The tool refuses to act on rows that are already replayed or abandoned (exit code 3) so re-running a script against the same id is safe. DLQ persistence inside game_service is best-effort: a DB outage during the original rejection logs a WARN and falls through to the metric-only path -- it does not block the provider response.

Independent-transaction guarantee (post Codex-R2 fix). The DLQ INSERT is now performed by record_dead_letter on a fresh AsyncSession opened from app.state.pool, with an explicit commit() before the helper returns. This means the row survives even though the calling provider route returns its rejection envelope (e.g. _balance_resp(...), WCResponse.error(...), BTiTokenResponse(...)) and exits its async with session_maker() as session: block without committing the caller's transaction -- without this, AsyncSession's __aexit__ rollback would drop the staged DLQ row.
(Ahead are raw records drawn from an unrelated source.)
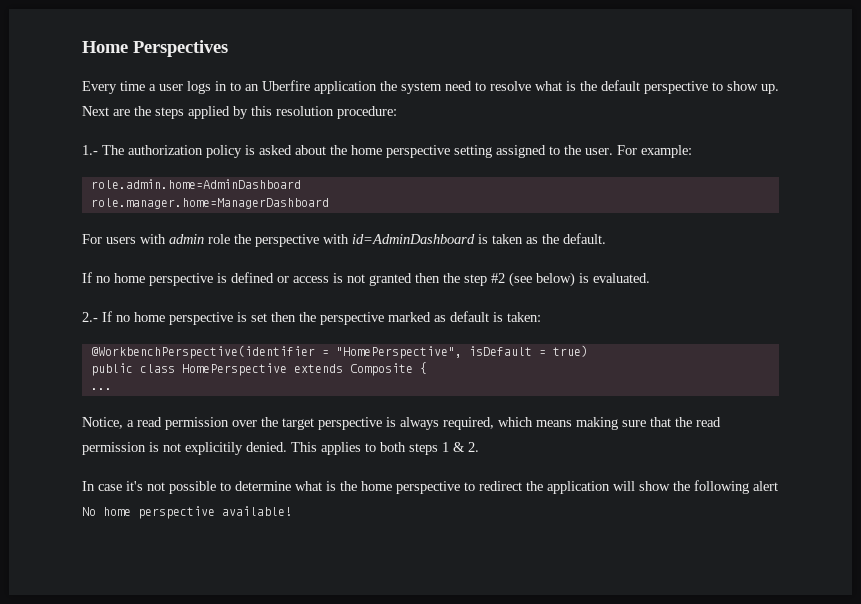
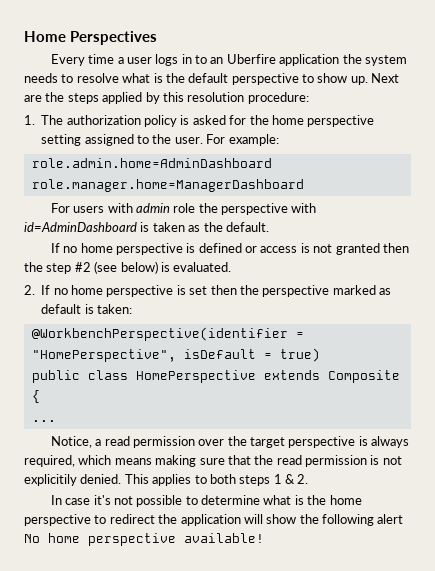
- Every time a user logs in to an Uberfire application the system need to resolve what is the default perspective to show up.
+ Every time a user logs in to an Uberfire application the system needs to resolve what is the default perspective to show up.
- 1.- The authorization policy is asked about the home perspective setting assigned to the user.
+ 1. The authorization policy is asked for the home perspective setting assigned to the user.
- 2.- If no home perspective is set then the perspective marked as default is taken:
+ 2. If no home perspective is set then the perspective marked as default is taken:

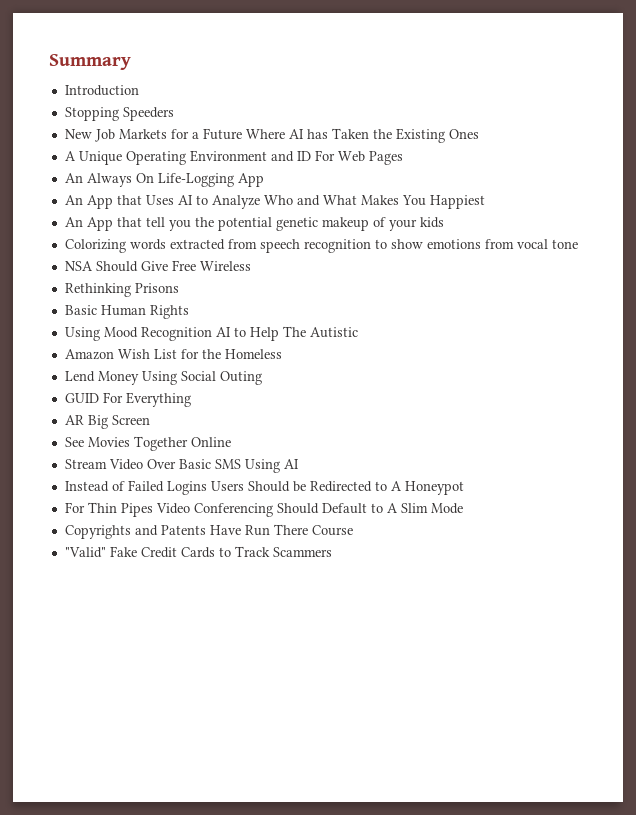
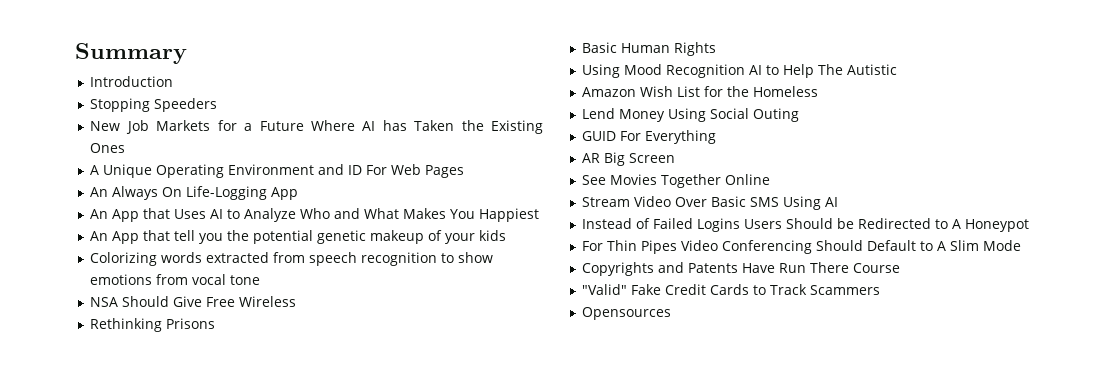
+ Opensources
Operators can therefore rely on this table being authoritative for replay; the only loss path remaining is the documented best-effort swallow of DB-side errors during the DLQ INSERT itself (which still emits a WARN log and the game_callback_brand_unresolved_total metric).

Rollback Steps

For non-production environments:

  1. Stop player-facing traffic to brand-aware paths.
  2. Stop workers that consume brand-aware events.
  3. Export brand, brand_config, agent_brand, player, wallet, rolling, promotion, and game tables for investigation.
  4. If destructive schema changes were applied since the last snapshot, restore from the pre-rollout snapshot.
  5. Re-bind the domain:agent:* and domain:level:* Redis values back to the single-brand shape if necessary.
  6. Restart services and workers.
  7. Re-run health checks and the local/staging smoke checks.

For production:

The following procedures are approved for production. Each must be executed only after a documented incident is opened and the deploy lead is paged.

Production rollback A -- Phase 16 enforcement regression

Symptoms: alert fires on wallet_cross_brand_rejected_total{mode= "enforce"}, brand_resolution_failed_total, or game_callback_brand_unresolved_total post-flip with sustained elevated rate causing user pain.
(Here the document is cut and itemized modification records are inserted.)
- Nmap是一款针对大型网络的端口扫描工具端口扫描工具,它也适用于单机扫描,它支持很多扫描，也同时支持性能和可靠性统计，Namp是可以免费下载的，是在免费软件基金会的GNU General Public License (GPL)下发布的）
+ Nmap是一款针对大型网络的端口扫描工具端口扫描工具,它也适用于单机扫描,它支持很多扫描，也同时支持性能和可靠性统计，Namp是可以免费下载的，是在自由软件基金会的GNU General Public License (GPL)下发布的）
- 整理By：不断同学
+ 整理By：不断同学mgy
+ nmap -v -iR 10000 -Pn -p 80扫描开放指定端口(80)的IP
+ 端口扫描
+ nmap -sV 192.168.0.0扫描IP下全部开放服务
Procedure: execute the Phase 16 mid-flip revert procedure from the plan (gateway -> agent -> recon -> player -> promotion -> rolling -> wallet, each step flips env var to observe + restarts + confirms /health shows observe). Total budget 30 min. After complete, security_downgrade_total will fire (expected during incident). Re-attempt flip only after root cause is fixed and a new soak window is observed.

Production rollback B -- Backfill corruption (rows with wrong brand_id)

Symptoms: counts of rows with brand_id != expected discovered after 0024b backfill OR wallet_idempotency_brand_split_total non-zero after Phase 6 deploy.

Procedure:

  1. Pause writes to the affected table family via the application-level table-freeze flag.
  2. Open a separate incident; do NOT proceed without a verified correction plan.
  3. For deposit-class corruption (deposit row carries wrong brand leading to misrouted Plisio callback): run a reconciliation script that cross-references the originating request domain (logged at creation time) against the deposit row's brand_id; quarantine mismatches; manually correct after wallet team review.
  4. For player-class corruption (player_id assigned to wrong brand): the row is unrecoverable by automated means; open a customer- support ticket per affected player.
  5. Restore from PITR is the last resort and must be approved by the on-call manager + DBA + a wallet domain owner; restore loses every transaction since the PITR target. Document the cutoff window before any restore decision.

Production rollback C -- Mid-flip abort

Already covered by Phase 16 mid-flip revert above.

Production rollback D -- agent_brand seed race remediation

Symptoms: agent reports cannot log in after Phase 16 flip; allow-list counter on agent_service shows allow-list-failed for valid agents.

Procedure: run the Phase 12 re-seed verification SQL (SELECT count ... LEFT JOIN agent_brand WHERE ab.agent_id IS NULL); for every missing agent, insert (agent_id, default_brand_id, 'enabled'). Confirm the agent can log in again. Root-cause why the autoseed trigger missed the agent (was the trigger removed prematurely?).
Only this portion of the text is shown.